- Occupations: Film director, screenwriter, producer, author
- Years active: 2017–present
- Notable work: The Vigil; Firestarter;
- Website: www.nightplatforminc.com

= Keith Thomas (director) =

American director, screenwriter, producer, and author

Keith Thomas is an American filmmaker and author. He is known for directing horror films such as The Vigil (2019) and Firestarter (2022).

== Personal life ==
Thomas is Jewish, a background he drew from for his film The Vigil (2019). He has a Master's degree in Religious Education from the Hebrew Union College in New York. He was a lead clinical researcher at the University of Colorado School of Medicine and National Jewish Health in Denver, Colorado.

==Career==
In 2017, Thomas began his career by directing, writing, and producing the horror short film Arkane. That same year, he founded the production company Night Platform. He is also an author and wrote the novels The Clarity (2018), Dahlia Black (2019), and The Dunnie (2022).

In 2019, he made his feature directorial debut with the horror film The Vigil. It stars Dave Davis and was executive produced by Jason Blum through his Blumhouse Productions banner, alongside BoulderLight Pictures.
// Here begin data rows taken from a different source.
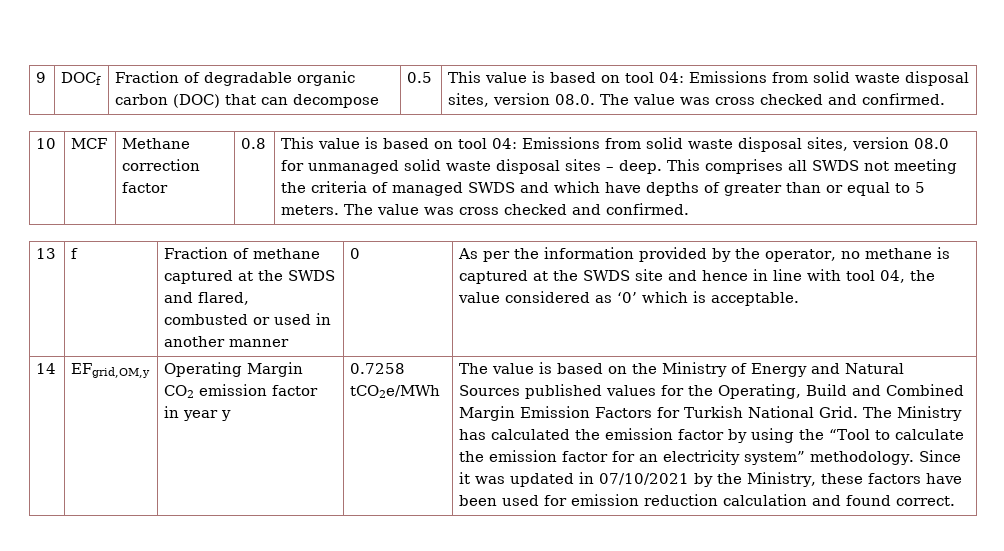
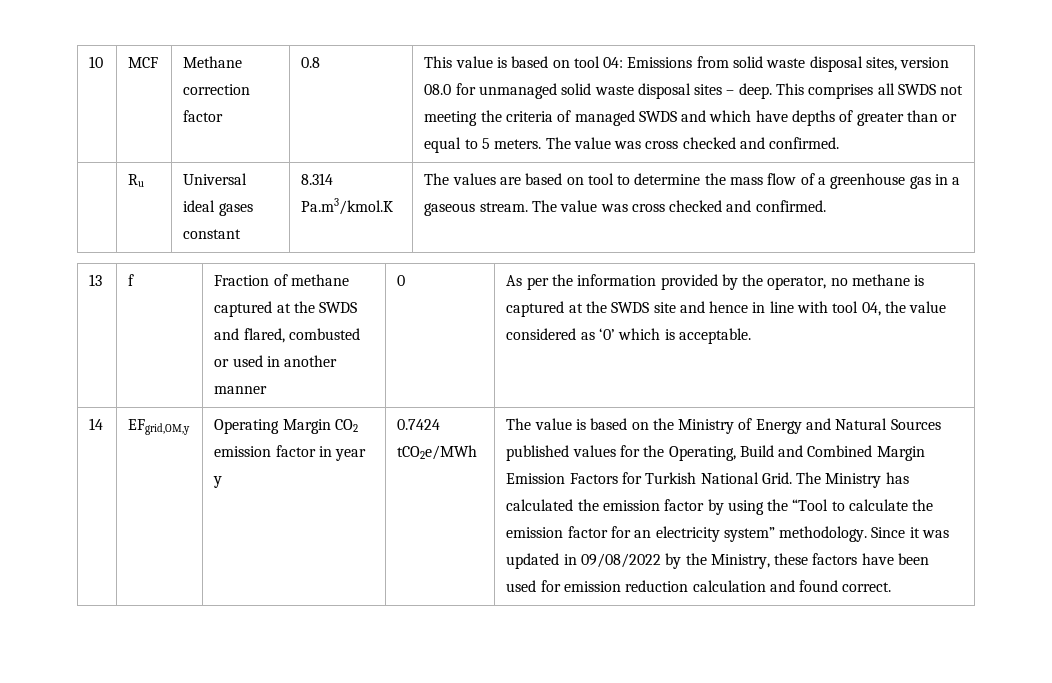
- 9 | DOCf | Fraction of degradable organic carbon (DOC) that can decompose | 0.5 | This value is based on tool 04: Emissions from solid waste disposal sites, version 08.0. The value was cross checked and confirmed.
+ | Ru | Universal ideal gases constant | 8.314 Pa.m3/kmol.K | The values are based on tool to determine the mass flow of a greenhouse gas in a gaseous stream. The value was cross checked and confirmed.
- 0.7258 tCO2e/MWh
+ 0.7424 tCO2e/MWh
- Since it was updated in 07/10/2021 by the Ministry, these factors have been used for emission reduction calculation and found correct.
+ Since it was updated in 09/08/2022 by the Ministry, these factors have been used for emission reduction calculation and found correct.

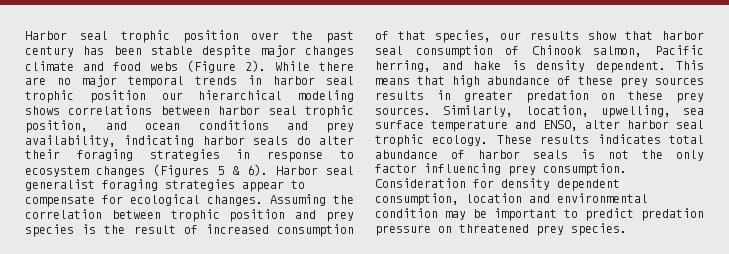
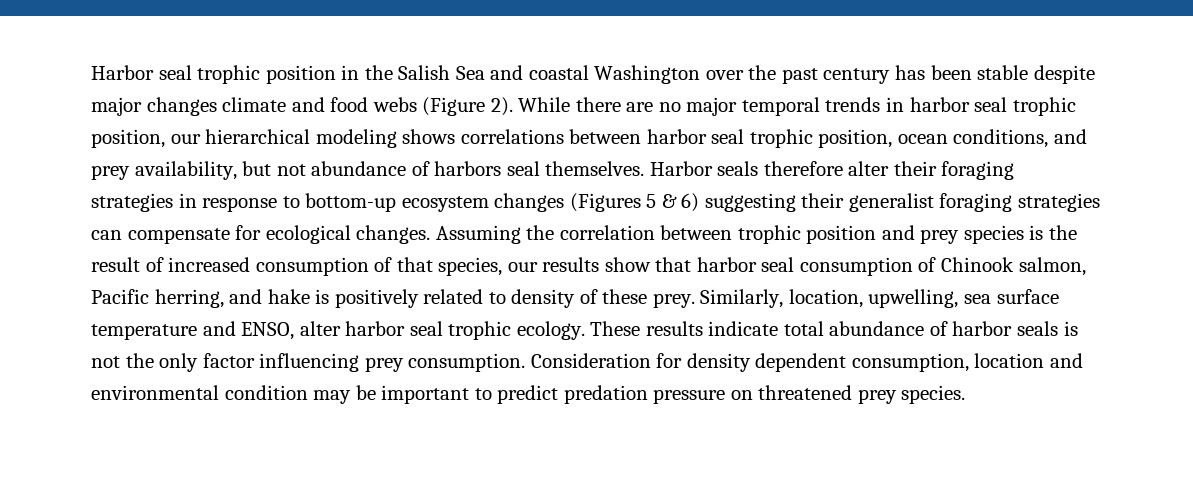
- Harbor seal trophic position over the past century has been stable despite major changes climate and food webs (Figure 2).
+ Harbor seal trophic position in the Salish Sea and coastal Washington over the past century has been stable despite major changes climate and food webs (Figure 2).
- While there are no major temporal trends in harbor seal trophic position our hierarchical modeling shows correlations between harbor seal trophic position, and ocean conditions and prey availability, indicating harbor seals do alter their foraging strategies in response to ecosystem changes (Figures 5 & 6). Harbor seal generalist foraging strategies appear to compensate for ecological changes.
+ While there are no major temporal trends in harbor seal trophic position, our hierarchical modeling shows correlations between harbor seal trophic position, ocean conditions, and prey availability, but not abundance of harbors seal themselves. Harbor seals therefore alter their foraging strategies in response to bottom-up ecosystem changes (Figures 5 & 6) suggesting their generalist foraging strategies can compensate for ecological changes.
- Assuming the correlation between trophic position and prey species is the result of increased consumption of that species, our results show that harbor seal consumption of Chinook salmon, Pacific herring, and hake is density dependent. This means that high abundance of these prey sources results in greater predation on these prey sources.
+ Assuming the correlation between trophic position and prey species is the result of increased consumption of that species, our results show that harbor seal consumption of Chinook salmon, Pacific herring, and hake is positively related to density of these prey.
- These results indicates total abundance of harbor seals is not the only factor influencing prey consumption.
+ These results indicate total abundance of harbor seals is not the only factor influencing prey consumption.

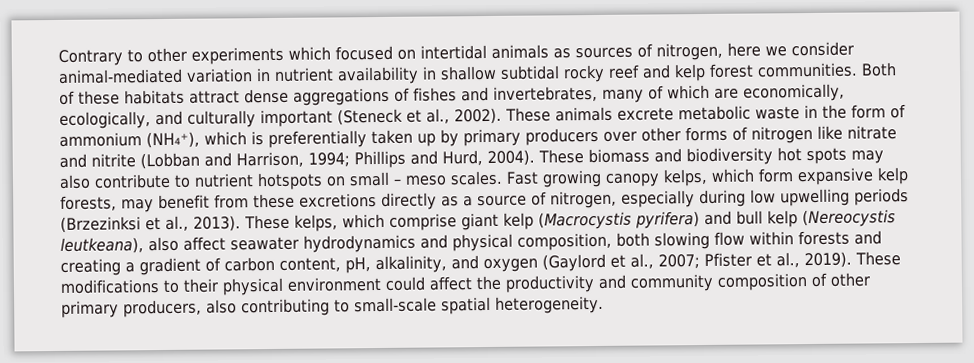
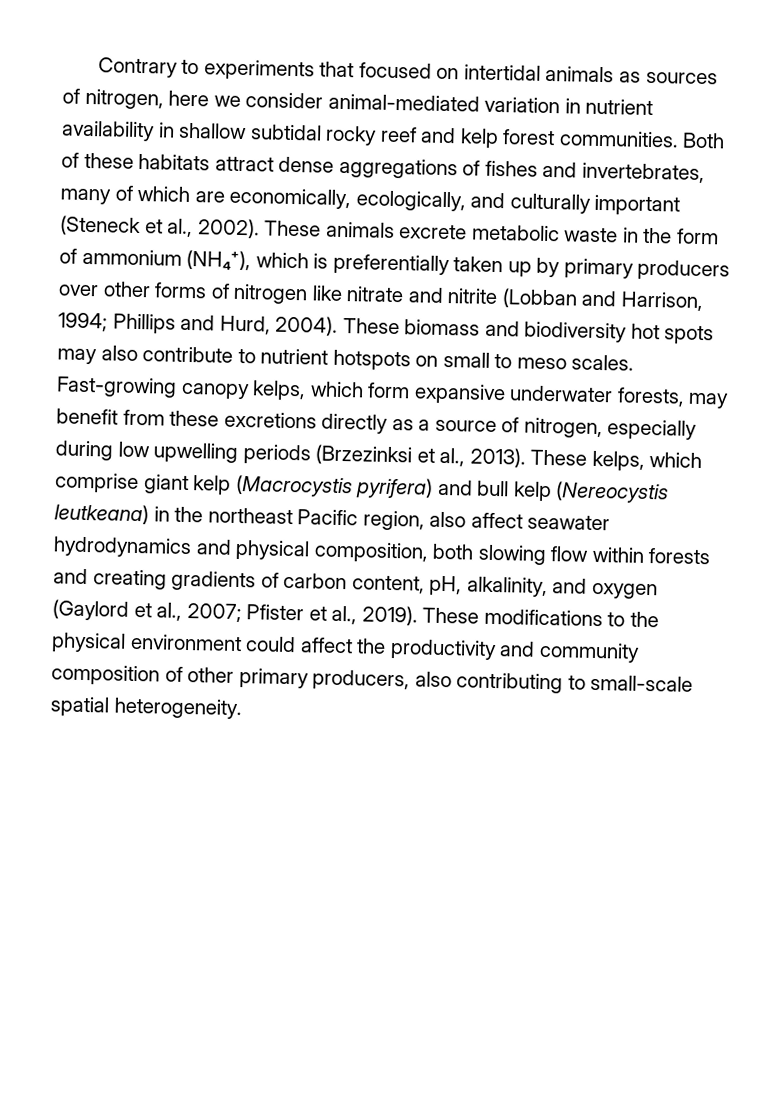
- Contrary to other experiments which focused on intertidal animals as sources of nitrogen, here we consider animal-mediated variation in nutrient availability in shallow subtidal rocky reef and kelp forest communities.
+ Contrary to experiments that focused on intertidal animals as sources of nitrogen, here we consider animal-mediated variation in nutrient availability in shallow subtidal rocky reef and kelp forest communities.
- These biomass and biodiversity hot spots may also contribute to nutrient hotspots on small – meso scales.
+ These biomass and biodiversity hot spots may also contribute to nutrient hotspots on small to meso scales.
- Fast growing canopy kelps, which form expansive kelp forests, may benefit from these excretions directly as a source of nitrogen, especially during low upwelling periods (Brzezinksi et al., 2013).
+ Fast-growing canopy kelps, which form expansive underwater forests, may benefit from these excretions directly as a source of nitrogen, especially during low upwelling periods (Brzezinksi et al., 2013).
- These kelps, which comprise giant kelp (Macrocystis pyrifera) and bull kelp (Nereocystis leutkeana), also affect seawater hydrodynamics and physical composition, both slowing flow within forests and creating a gradient of carbon content, pH, alkalinity, and oxygen (Gaylord et al., 2007; Pfister et al., 2019).
+ These kelps, which comprise giant kelp (Macrocystis pyrifera) and bull kelp (Nereocystis leutkeana) in the northeast Pacific region, also affect seawater hydrodynamics and physical composition, both slowing flow within forests and creating gradients of carbon content, pH, alkalinity, and oxygen (Gaylord et al., 2007; Pfister et al., 2019).
- These modifications to their physical environment could affect the productivity and community composition of other primary producers, also contributing to small-scale spatial heterogeneity.
+ These modifications to the physical environment could affect the productivity and community composition of other primary producers, also contributing to small-scale spatial heterogeneity.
The film premiered at the 2019 Toronto International Film Festival on September 9, 2019 and was released in the United States on February 26, 2021, by IFC Midnight.

In 2022, he directed, wrote, and produced the music video I Disappear (When You're Near), for A Place to Bury Strangers' album See Through You. That same year, he directed the science fiction horror film Firestarter, which is based on Stephen King's novel of the same name, and a remake of the 1984 film of the same name. It stars Zac Efron, Ryan Kiera Armstrong and Sydney Lemmon. It was produced by Jason Blum and Akiva Goldsman through their Blumhouse Productions and Weed Road Pictures banners, respectively. It was released in the United States on May 13, 2022, by Universal Pictures. After the release, he stated that there are ongoing discussions to possibly expand Firestarter into a franchise. Later that year, he directed an episode for the horror anthology television series Guillermo del Toro's Cabinet of Curiosities, which was executive produced by Guillermo del Toro. It premiered on October 25, 2022 on Netflix.

In 2024, he co-wrote the horror film The First Omen, which serves as a prequel to The Omen (1976), and the sixth overall film in The Omen franchise. It was directed by Arkasha Stevenson and produced by David S. Goyer through his Phantom Four Films banner. It stars Nell Tiger Free, Tawfeek Barhom, Sônia Braga, Ralph Ineson, and Bill Nighy. The film was released in the United States on April 5, 2024, by 20th Century Studios.

==Filmography==
Short film

| Year | Title | Director | Writer | Producer |
|---|---|---|---|---|
| 2017 | Arkane | Yes | Yes | Yes |

Feature film

| Year | Title | Director | Writer |
|---|---|---|---|
| 2019 | The Vigil | Yes | Yes |
| 2022 | Firestarter | Yes | No |
| 2024 | The First Omen | No | Yes |

Television

| Year | Title | Note |
|---|---|---|
| 2022 | Guillermo del Toro's Cabinet of Curiosities | Episode "Pickman's Model" |

Music video

| Year | Title | Artist | Ref(s) |
|---|---|---|---|
| 2022 | I Disappear (When You're Near) | A Place to Bury Strangers |  |

==Bibliography==
- The Clarity (2018)
- Dahlia Black (2019)
- The Dunnie (2022)

==Accolades==
For his work on The First Omen, he was nominated for "Best Screenplay" at the 2024 Fangoria Chainsaw Awards.